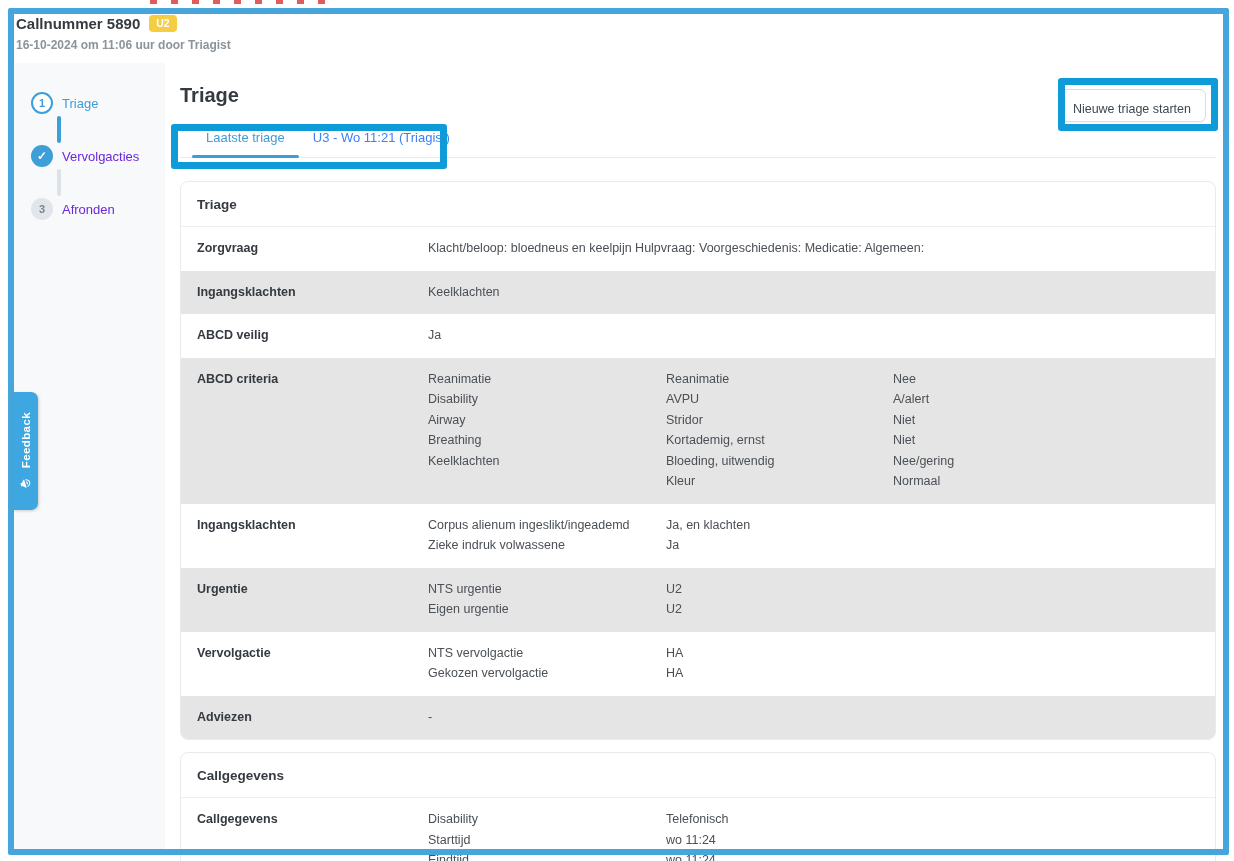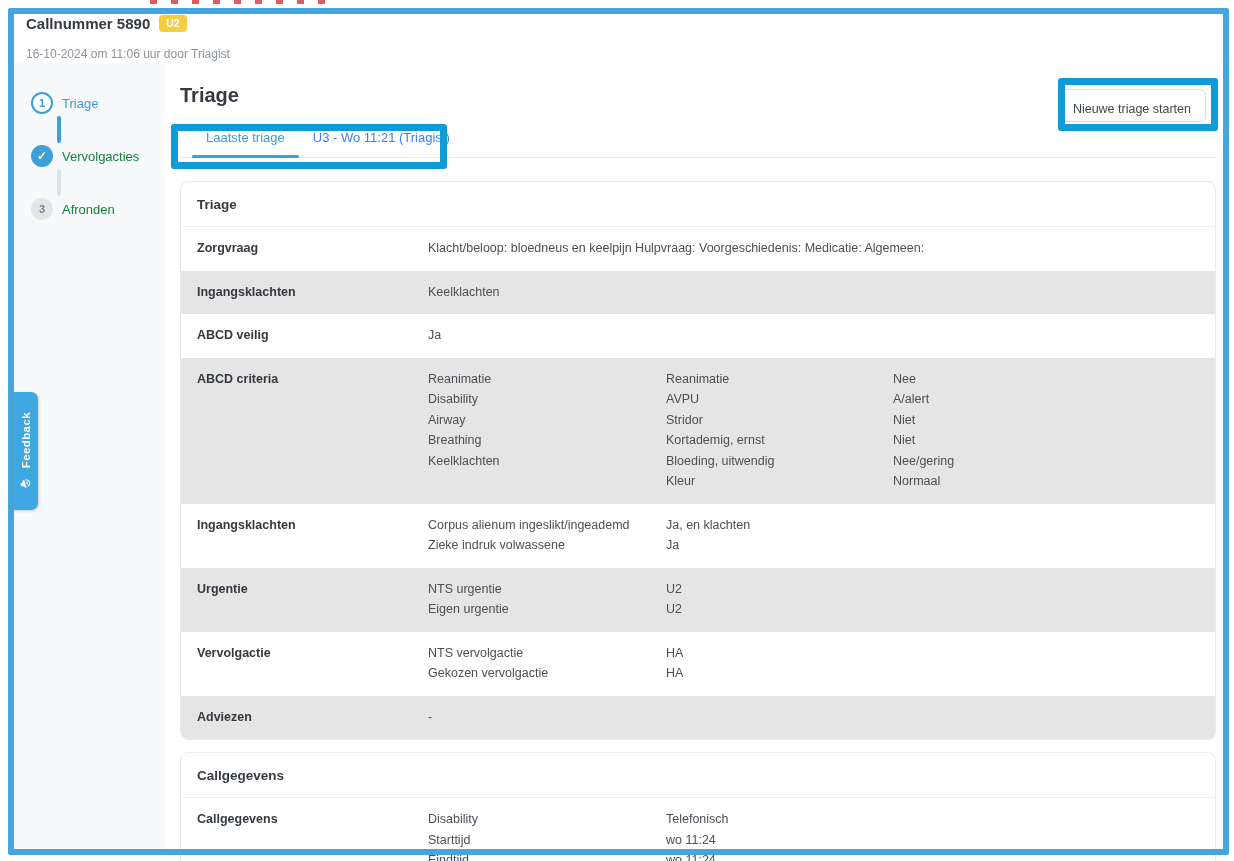--- a/index.html
+++ b/index.html
@@ -10,37 +10,37 @@
   
   .red-dashes { position:absolute; left:150px; top:0; height:4px; display:flex; gap:14px; z-index:60; }
   .red-dashes span { width:7px; height:4px; background:#e05c5c; }
   .frame { position:absolute; left:8px; top:8px; width:1221px; height:847px;
            border:6px solid #46a5da; border-radius:2px; z-index:50; pointer-events:none; }
   .anno-box { position:absolute; border:7px solid #0f9bd7; border-radius:3px; z-index:55; pointer-events:none; }
   .anno-tabs { left:171px; top:124px; width:276px; height:45px; }
   .anno-button { left:1058px; top:78px; width:160px; height:53px; }
 
   
-  .hdr { position:absolute; left:26px; top:15px; z-index:5; }
+  .hdr { position:absolute; left:16px; top:15px; z-index:5; }
   .hdr-line { display:flex; align-items:center; gap:9px; }
   .hdr-title { font-size:15px; font-weight:700; color:#343a40; }
   .badge { background:#f5cd43; color:#fff; font-size:10.5px; font-weight:700;
            padding:3px 7px; border-radius:4px; line-height:1; }
-  .hdr-sub { margin-top:15px; font-size:12px; color:#8b939b; }
+  .hdr-sub { margin-top:6px; font-size:12px; color:#8b939b;font-weight:bold; }
 
   
   .sidebar { position:absolute; left:14px; top:63px; width:151px; height:786px;
              background:#f7f9fa; padding:29px 0 0 17px; z-index:4; }
   .step { display:flex; align-items:center; gap:9px; height:22px; cursor:pointer; }
   .circle { width:22px; height:22px; border-radius:50%; display:flex; align-items:center;
             justify-content:center; font-size:11px; font-weight:700; flex-shrink:0; }
   .circle.active { background:#fff; border:2px solid #3d9ed8; color:#3d9ed8; }
   .circle.done { background:#3d9ed8; color:#fff; font-size:12px; }
   .circle.inactive { background:#e2e6ea; color:#7b848c; }
-  .step-label { font-size:13px; color:#15803d; }
+  .step-label { font-size:13px; color:#6d28d9; }
   .step.active .step-label { color:#3d9ed8; }
   .connector { width:4px; height:27px; margin:2px 0 2px 26px; border-radius:2px; }
   .connector.blue { background:#3d9ed8; }
   .connector.gray { background:#dde2e6; }
 
   
   .feedback { position:absolute; left:13px; top:392px; width:25px; height:118px;
               background:#3ea6e0; border-radius:0 7px 7px 0; z-index:56;
               display:flex; flex-direction:column; align-items:center; justify-content:center;
               gap:9px; cursor:pointer; box-shadow:1px 1px 3px rgba(0,0,0,.18); }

## What is expected
The line with "top:8px; width:1221px; height:847px;" ends the range, and the first line of the data begins it; repeat exactly those lines and nothing more, omitting pictures.

## Result of this task
--- a/index.html
+++ b/index.html
@@ -10,37 +10,37 @@
   
   .red-dashes { position:absolute; left:150px; top:0; height:4px; display:flex; gap:14px; z-index:60; }
   .red-dashes span { width:7px; height:4px; background:#e05c5c; }
   .frame { position:absolute; left:8px; top:8px; width:1221px; height:847px;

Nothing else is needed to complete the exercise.